For the end user, they supply the function cg(A, b; kwargs...)
, which solves the equation Ax = b
and returns the solution x
. To solve it, the package internally defines a mutable struct containing all vectors and matrices that will be needed in the iterative algorithm,
mutable struct CGIterable{matT, solT, vecT, numT <: Real}
A::matT
x::solT
r::vecT
c::vecT
u::vecT
tol::numT
residual::numT
prev_residual::numT
maxiter::Int
mv_products::Int
end
and essentially all the work is done in the following function, which performs a step of the conjugate gradient algorithm, updating the struct of type CGIterable
:
###############
# Ordinary CG #
###############
function iterate(it::CGIterable, iteration::Int=start(it))
# Check for termination first
if done(it, iteration)
return nothing
end
# u := r + βu (almost an axpy)
β = it.residual^2 / it.prev_residual^2
it.u .= it.r .+ β .* it.u
# c = A * u
mul!(it.c, it.A, it.u)
α = it.residual^2 / dot(it.u, it.c)
# Improve solution and residual
it.x .+= α .* it.u
it.r .-= α .* it.c
it.prev_residual = it.residual
it.residual = norm(it.r)
# Return the residual at item and iteration number as state
it.residual, iteration + 1
end
The problem I see with this is that CG is a mathematically well-defined algorithm which needs a specific set of matrices and vectors as input to produce an output. However, the implementation above depends on the particular design of the struct of type CGIterable
, and can only be used if this object is built.
For me it seems more natural to have instead a function CG_step
that is independent of the particular design of the structs in my project, such as:
function CG_step(x, A, r, c, u, residual, prev_residual)
# Check for termination first
# if done(it, iteration)
# return nothing
# end
# u := r + βu (almost an axpy)
β = residual^2 / prev_residual^2
u .= r .+ β .* u
# c = A * u
mul!(c, A, u)
α = residual^2 / dot(u, c)
# Improve solution and residual
x .+= α .* u
r .-= α .* c
prev_residual = residual
residual = norm(r)
# Return the residual at item and iteration number as state
residual, iteration + 1
end
and then have an additional function so that I can use my structs throughout my project:
function iterate(it::CGIterable, iteration::Int=start(it))
return CG_step(it.x, it.A, it.r, it.c, it.u, it.residual, it.prev_residual)
end
That is, what I am trying to convey is that I would think it is desirable to make well-defined mathematical functions that do all the job orthogonal to the particular design of project’s structs.

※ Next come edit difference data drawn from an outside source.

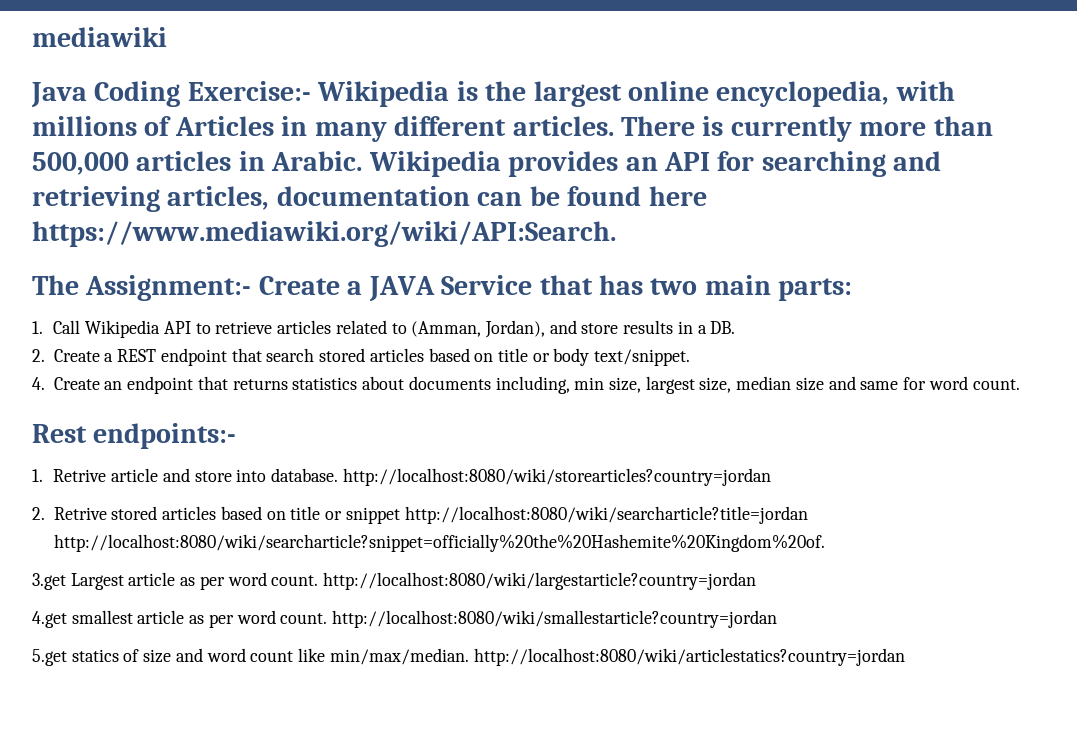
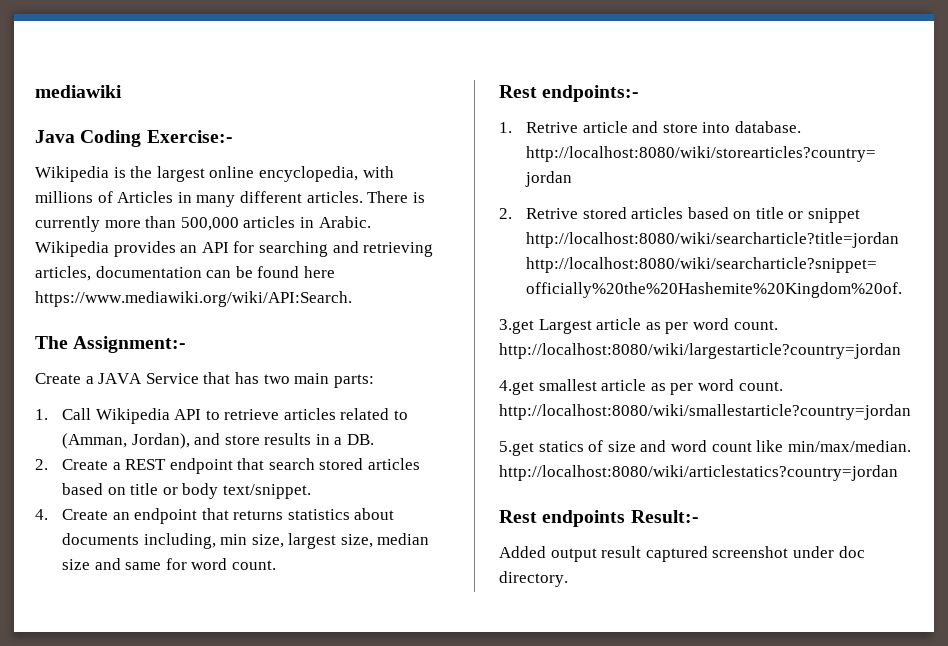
(311, 91) none -> (233, 136) //
(252, 288) none -> (187, 344) //
(905, 657) none -> [499,510,699,527] [499,546,865,562] [499,571,568,587] // Rest endpoints Result:- // Added output result captured screenshot under doc directory.

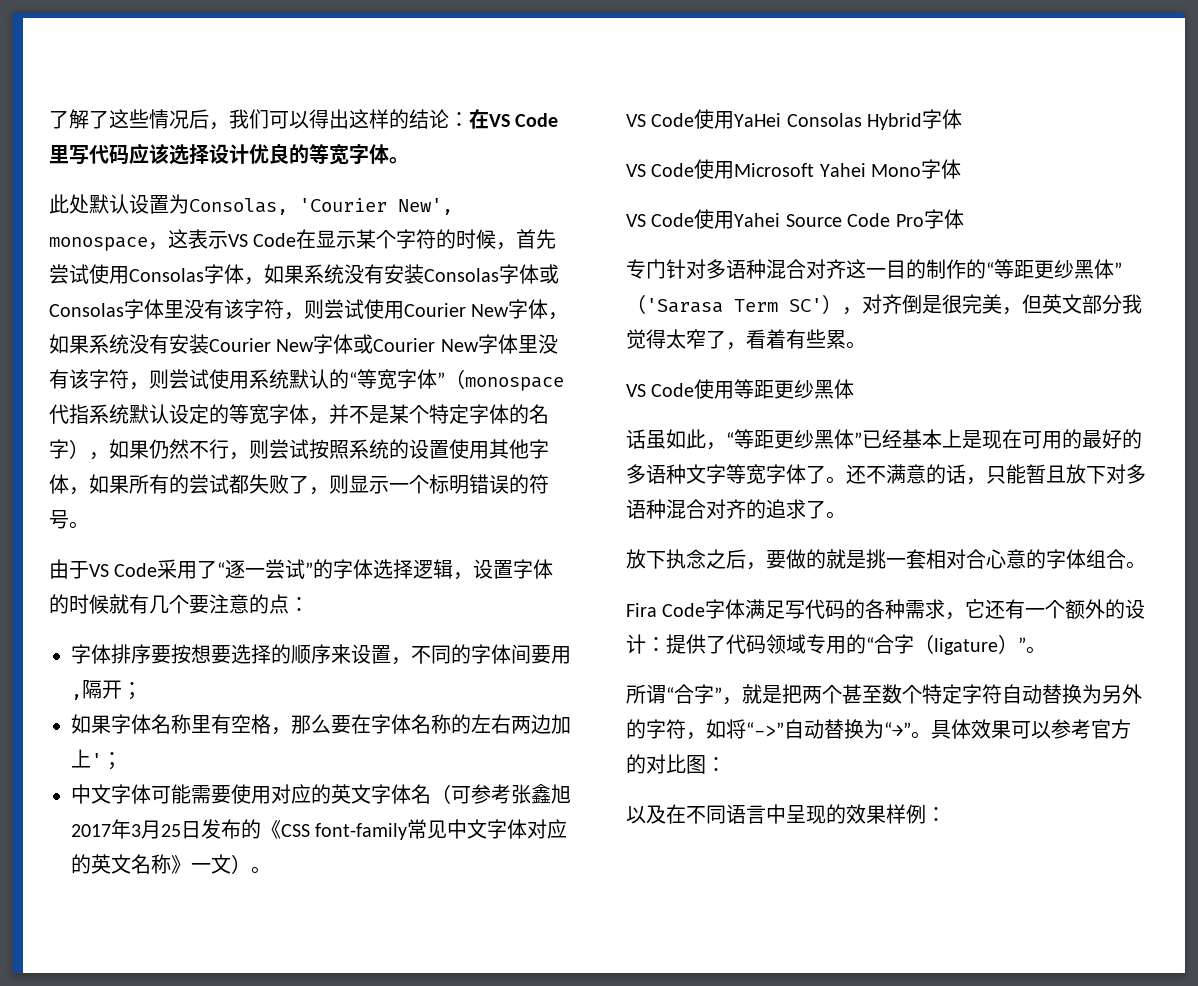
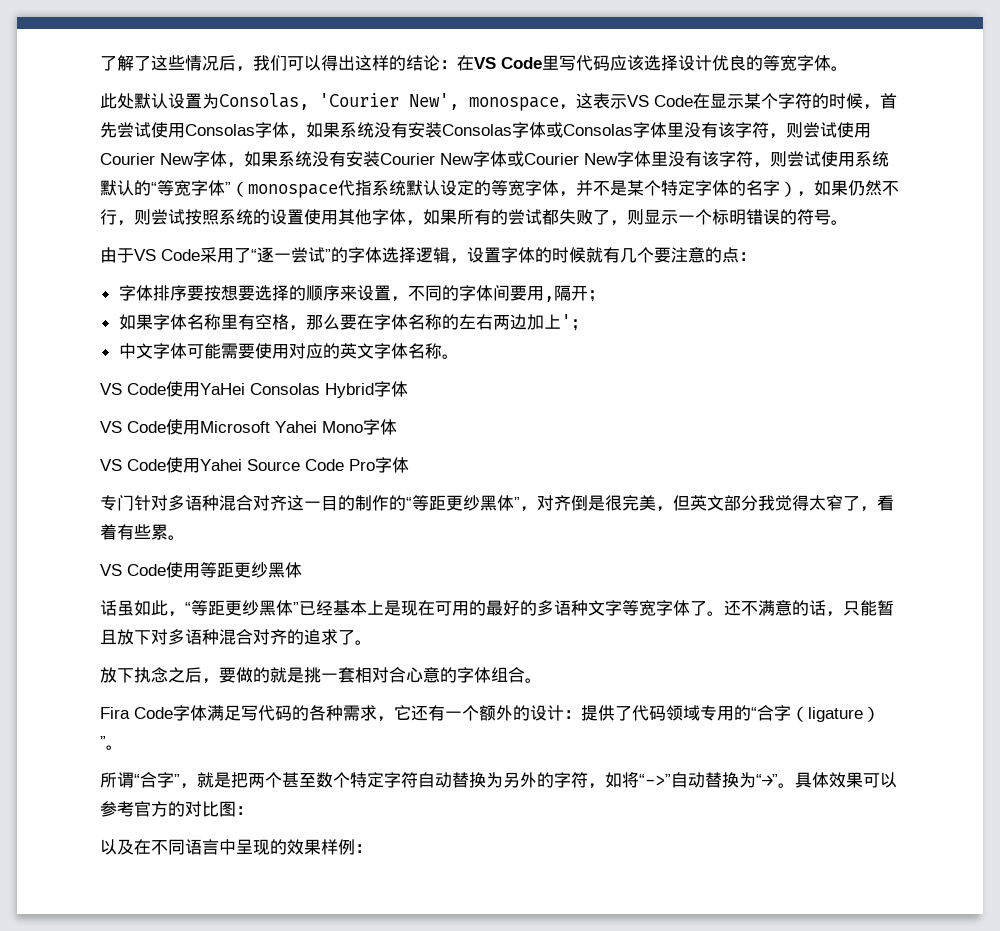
[431,784,571,804] [71,819,568,840] [71,854,251,874] （可参考张鑫旭2017年3月25日发布的《CSS font-family常见中文字体对应的英文名称》一文） -> [424,343,442,359] 称
[626,294,842,314] （'Sarasa Term SC'） -> (520, 503) none
[884,722,911,737] “→” -> [756,774,778,786] “⟶”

This way, if I ever want to change my structs, I don’t need to touch the actually important function (which could potentially introduce bugs), but just the interface function defined just above. The actual mathematical function would be coded “once and for all” in Julia.
Of course, I guess that I am missing some important points that make this approach undesirable, but I wanted to ask about your opinions on this. What I said makes any sense? What are the advantages/disadvantages of doing what I said? Why didn’t they code the algorithm this way?